The information generated by the ICC through the network of 38 automatic weather stations allows us to be ready for the weather and prepared for the climate.
These weather data is available at redmet.org.gt
ICC’s network of meteorological stations
The ICC has overseen the network of meteorological stations since 2011, strengthening it and promoting its growth. Since 2021 the network is made up of 38 automatic weather stations distributed along the Pacific slope of Guatemala and El Salvador.
The automatic weather stations have different sensors that are responsible for measuring meteorological variables and transmitting them in real time. This information provides inputs to make decisions for crop management or flood disaster risk management, as well as to generate studies on climate and meteorology. The location of the stations is carefully selected since it is a key factor to record the changes in the variables throughout the region.
The automatic stations that the ICC has are made up of three main components: a) civil works, b) lightning rod system and c) sensors. The civil work is the physical support where the other components of the station are installed, and it also includes the security perimeter. The lightning rod system minimizes the risk of sensor damage from lightning strikes during electric storms. The sensors are responsible for recording and transmitting weather information (details below). Data for every variable is generated and sent every 15 minutes.
The sensors installed in the automatic weather stations of the ICC record data for the following variables:
Meteorological information system -REDMET-
It is a digital platform that makes real-time weather information, generated by the network of weather stations, available to the members of the ICC and anyone interested. It can be accessed through the page www.redmet.icc.org.gt. The interface of the Meteorological Information System -REDMET– allows the download and display of information in real time, as well as consulting the historical record for each of the stations.

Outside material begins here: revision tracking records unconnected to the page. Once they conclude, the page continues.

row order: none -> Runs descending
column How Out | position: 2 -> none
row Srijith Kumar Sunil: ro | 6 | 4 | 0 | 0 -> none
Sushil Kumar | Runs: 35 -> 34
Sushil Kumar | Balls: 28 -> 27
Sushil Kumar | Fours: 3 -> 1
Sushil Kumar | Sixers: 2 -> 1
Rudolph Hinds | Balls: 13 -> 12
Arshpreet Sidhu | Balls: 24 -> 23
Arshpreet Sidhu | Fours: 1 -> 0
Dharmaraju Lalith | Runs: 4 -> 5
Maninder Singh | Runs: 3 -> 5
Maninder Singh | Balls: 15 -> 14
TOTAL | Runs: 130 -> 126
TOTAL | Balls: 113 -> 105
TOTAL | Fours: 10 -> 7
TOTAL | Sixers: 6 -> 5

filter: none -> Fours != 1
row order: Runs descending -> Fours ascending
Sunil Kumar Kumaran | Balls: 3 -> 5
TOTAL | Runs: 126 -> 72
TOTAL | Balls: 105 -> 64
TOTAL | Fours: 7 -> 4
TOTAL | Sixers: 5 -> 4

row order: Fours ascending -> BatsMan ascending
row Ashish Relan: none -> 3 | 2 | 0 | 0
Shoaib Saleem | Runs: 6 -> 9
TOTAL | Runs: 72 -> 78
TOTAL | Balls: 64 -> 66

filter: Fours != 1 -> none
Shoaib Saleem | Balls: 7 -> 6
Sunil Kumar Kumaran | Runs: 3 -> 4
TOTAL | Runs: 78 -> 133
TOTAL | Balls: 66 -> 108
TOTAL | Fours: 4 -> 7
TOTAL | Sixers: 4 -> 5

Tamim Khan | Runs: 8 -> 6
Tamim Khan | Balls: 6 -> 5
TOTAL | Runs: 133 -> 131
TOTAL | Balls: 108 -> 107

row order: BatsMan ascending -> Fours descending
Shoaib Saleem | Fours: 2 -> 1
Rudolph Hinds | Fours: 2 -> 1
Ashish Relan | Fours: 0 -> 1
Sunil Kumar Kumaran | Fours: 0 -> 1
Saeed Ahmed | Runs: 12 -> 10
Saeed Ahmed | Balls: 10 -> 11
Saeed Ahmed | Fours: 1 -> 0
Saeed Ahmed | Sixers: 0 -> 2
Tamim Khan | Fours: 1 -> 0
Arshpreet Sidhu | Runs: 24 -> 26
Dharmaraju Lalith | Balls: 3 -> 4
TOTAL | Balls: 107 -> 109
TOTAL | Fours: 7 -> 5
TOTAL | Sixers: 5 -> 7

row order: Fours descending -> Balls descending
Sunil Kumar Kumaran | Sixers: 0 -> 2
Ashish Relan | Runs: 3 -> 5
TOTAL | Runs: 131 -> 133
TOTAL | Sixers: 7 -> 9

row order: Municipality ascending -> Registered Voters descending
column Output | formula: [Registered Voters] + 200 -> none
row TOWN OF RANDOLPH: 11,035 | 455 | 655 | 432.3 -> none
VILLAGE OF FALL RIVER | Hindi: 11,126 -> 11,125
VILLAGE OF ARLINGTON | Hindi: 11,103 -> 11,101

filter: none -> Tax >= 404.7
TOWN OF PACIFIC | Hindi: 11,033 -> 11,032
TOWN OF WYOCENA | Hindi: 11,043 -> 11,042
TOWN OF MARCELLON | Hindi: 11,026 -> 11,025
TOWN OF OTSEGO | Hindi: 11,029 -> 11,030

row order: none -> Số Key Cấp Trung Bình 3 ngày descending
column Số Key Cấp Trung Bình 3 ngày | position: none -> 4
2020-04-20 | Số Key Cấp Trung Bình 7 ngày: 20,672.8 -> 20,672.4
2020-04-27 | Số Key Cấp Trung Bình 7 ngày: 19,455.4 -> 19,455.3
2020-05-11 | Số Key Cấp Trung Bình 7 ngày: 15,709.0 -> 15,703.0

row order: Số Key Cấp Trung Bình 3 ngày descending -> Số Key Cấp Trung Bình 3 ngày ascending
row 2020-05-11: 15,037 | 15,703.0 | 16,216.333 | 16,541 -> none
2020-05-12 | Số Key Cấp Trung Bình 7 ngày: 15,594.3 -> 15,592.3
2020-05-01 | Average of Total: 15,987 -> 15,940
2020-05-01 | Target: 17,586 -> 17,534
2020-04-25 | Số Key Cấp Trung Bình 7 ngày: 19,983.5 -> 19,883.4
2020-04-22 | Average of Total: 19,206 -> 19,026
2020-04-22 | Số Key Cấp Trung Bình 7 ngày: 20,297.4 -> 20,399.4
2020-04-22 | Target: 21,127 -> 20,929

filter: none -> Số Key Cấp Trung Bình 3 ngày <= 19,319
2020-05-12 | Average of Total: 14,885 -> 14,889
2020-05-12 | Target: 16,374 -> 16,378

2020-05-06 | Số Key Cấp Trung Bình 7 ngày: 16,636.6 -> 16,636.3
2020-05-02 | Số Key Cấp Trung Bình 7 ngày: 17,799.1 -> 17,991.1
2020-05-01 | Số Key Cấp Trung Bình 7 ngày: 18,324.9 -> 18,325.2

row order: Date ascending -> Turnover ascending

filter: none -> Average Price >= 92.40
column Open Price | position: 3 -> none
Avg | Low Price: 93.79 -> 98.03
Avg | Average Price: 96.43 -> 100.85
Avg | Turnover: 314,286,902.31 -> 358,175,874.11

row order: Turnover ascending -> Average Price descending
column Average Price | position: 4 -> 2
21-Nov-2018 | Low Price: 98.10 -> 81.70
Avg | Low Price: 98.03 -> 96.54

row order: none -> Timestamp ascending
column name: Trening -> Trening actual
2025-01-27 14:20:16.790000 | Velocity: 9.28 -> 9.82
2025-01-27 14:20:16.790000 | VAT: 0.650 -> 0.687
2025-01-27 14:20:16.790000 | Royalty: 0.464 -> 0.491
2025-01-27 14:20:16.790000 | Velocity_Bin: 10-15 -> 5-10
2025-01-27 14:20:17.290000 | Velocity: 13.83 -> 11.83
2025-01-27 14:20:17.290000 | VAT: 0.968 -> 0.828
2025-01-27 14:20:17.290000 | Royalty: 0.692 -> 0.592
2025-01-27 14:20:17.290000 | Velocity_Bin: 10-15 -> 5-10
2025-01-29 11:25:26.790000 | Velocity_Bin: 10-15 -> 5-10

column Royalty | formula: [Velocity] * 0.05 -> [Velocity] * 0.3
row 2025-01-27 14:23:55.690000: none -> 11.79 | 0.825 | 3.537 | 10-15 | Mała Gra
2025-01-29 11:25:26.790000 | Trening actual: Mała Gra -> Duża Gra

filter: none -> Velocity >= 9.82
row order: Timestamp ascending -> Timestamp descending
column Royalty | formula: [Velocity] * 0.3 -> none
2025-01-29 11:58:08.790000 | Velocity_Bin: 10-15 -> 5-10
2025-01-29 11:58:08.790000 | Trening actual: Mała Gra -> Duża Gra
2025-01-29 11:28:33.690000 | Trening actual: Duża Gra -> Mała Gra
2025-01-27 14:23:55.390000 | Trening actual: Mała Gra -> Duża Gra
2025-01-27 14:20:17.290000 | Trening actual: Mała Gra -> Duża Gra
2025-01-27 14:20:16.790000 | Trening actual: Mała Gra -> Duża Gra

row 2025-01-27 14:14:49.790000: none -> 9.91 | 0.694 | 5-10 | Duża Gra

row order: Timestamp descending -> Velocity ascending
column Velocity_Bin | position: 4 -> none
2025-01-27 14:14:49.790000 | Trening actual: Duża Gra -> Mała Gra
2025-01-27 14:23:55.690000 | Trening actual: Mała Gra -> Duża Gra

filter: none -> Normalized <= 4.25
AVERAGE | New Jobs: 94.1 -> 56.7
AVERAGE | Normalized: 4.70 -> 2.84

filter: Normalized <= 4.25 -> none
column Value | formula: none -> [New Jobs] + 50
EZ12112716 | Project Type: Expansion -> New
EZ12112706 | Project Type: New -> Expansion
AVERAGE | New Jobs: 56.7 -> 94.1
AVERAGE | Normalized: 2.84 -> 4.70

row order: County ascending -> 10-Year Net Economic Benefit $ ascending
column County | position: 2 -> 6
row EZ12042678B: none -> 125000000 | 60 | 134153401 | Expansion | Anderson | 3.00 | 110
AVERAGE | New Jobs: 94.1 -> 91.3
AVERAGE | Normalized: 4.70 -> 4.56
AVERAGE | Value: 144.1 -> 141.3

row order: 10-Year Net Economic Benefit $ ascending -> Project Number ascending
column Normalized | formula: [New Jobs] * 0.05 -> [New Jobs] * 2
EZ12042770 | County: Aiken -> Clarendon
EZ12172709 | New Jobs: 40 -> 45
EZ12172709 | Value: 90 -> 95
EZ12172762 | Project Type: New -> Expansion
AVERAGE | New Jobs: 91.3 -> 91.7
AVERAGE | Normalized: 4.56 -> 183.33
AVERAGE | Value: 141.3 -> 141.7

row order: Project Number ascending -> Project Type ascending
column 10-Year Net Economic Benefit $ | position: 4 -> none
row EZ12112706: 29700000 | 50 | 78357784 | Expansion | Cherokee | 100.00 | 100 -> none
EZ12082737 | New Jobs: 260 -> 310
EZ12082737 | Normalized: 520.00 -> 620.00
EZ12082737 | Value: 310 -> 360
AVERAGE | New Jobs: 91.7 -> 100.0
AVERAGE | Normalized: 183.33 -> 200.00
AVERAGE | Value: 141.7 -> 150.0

The meteorological data is subjected to weekly quality controls, where possible anomalies that arise during the generation and transmission of the information are corrected. In addition, monthly physical maintenance is carried out on the stations to prevent malfunctions in the equipment and avoid information gaps.
The ICC continues to join technical-scientific efforts to make state-of-the-art tools available, with the purpose of strengthening research and promoting the development of projects for mitigation and adaptation to climate change in the communities and productive systems of the region.